"She will ask if you sent your love; she is always particular on that point. You know she likes attention."

"My best love—my very best. And say to her that whenever she has time to write me a little note I shall be glad to hear from her."

"What if I forget? I am not the surest messenger of compliments."

"No, don't forget, Robert. It is no compliment; it is in good earnest."

"And must, therefore, be delivered punctually."

"If you please."

"Hortense will be ready to shed tears. She is tenderhearted on the subject of her pupil; yet she reproaches you sometimes for obeying your uncle's injunctions too literally. Affection, like love, will be unjust now and then."

And Caroline made no answer to this observation; for indeed her heart was troubled, and to her eyes she would have raised her handkerchief if she had dared. If she had dared, too, she would have declared how the very flowers in the garden of Hollow's Cottage were dear to her; how the little parlour of that house was her earthly paradise; how she longed to return to it, as much almost as the first woman, in her exile, must have longed to revisit Eden. Not daring, however, to say these things, she held her peace; she sat quiet at Robert's side, waiting for him to say something more.
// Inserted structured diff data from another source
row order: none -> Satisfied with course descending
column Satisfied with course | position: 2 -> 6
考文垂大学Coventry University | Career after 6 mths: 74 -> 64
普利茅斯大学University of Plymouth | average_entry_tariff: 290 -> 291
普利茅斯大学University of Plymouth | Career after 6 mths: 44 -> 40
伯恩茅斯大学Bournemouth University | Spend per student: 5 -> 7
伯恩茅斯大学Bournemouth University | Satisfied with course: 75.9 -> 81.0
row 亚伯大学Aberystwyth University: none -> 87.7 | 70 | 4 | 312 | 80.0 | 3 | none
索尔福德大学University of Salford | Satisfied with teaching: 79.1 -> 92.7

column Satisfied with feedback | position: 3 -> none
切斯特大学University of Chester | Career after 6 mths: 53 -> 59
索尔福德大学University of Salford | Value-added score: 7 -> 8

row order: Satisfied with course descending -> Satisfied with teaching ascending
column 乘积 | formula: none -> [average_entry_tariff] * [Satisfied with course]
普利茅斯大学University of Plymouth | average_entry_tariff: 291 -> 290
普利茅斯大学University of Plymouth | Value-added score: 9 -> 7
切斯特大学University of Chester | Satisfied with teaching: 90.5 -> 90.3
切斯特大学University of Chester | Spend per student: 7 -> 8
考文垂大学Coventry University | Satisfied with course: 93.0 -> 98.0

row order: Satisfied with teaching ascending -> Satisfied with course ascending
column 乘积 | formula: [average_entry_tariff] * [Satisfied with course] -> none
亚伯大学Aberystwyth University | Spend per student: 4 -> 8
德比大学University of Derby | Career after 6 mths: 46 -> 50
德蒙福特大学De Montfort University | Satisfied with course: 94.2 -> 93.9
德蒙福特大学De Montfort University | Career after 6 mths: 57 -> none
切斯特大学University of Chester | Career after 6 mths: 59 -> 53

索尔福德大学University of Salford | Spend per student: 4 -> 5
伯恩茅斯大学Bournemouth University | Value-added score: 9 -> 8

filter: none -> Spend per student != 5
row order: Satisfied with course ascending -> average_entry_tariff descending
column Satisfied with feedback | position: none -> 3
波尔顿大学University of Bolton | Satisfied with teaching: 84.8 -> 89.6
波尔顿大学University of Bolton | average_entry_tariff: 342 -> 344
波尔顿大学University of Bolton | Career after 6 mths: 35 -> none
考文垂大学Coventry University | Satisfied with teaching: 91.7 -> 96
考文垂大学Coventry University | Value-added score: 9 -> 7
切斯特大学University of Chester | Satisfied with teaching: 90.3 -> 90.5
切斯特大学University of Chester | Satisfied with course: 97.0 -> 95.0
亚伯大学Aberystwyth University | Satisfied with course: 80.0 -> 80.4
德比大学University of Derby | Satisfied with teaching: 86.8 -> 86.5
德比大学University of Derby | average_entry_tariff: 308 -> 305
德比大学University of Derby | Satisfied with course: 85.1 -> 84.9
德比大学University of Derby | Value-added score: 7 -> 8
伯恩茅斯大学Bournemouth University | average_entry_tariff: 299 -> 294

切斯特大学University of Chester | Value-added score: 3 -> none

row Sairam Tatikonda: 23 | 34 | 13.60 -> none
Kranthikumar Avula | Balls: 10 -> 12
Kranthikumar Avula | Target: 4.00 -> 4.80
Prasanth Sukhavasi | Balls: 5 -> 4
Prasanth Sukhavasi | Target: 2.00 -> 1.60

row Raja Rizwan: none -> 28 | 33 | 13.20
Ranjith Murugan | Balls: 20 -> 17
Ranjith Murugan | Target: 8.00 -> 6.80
It was long since this proximity had been hers—long since his voice had addressed her; could she, with any show of probability, even of possibility, have imagined that the meeting gave him pleasure, to her it would have given deep bliss. Yet, even in doubt that it pleased, in dread that it might annoy him, she received the boon of the meeting as an imprisoned bird would the admission of sunshine to its cage. It was of no use arguing, contending against the sense of present happiness; to be near Robert was to be revived.

Miss Keeldar laid down the papers.

"And are you glad or sad for all these menacing tidings?" she inquired of her tenant.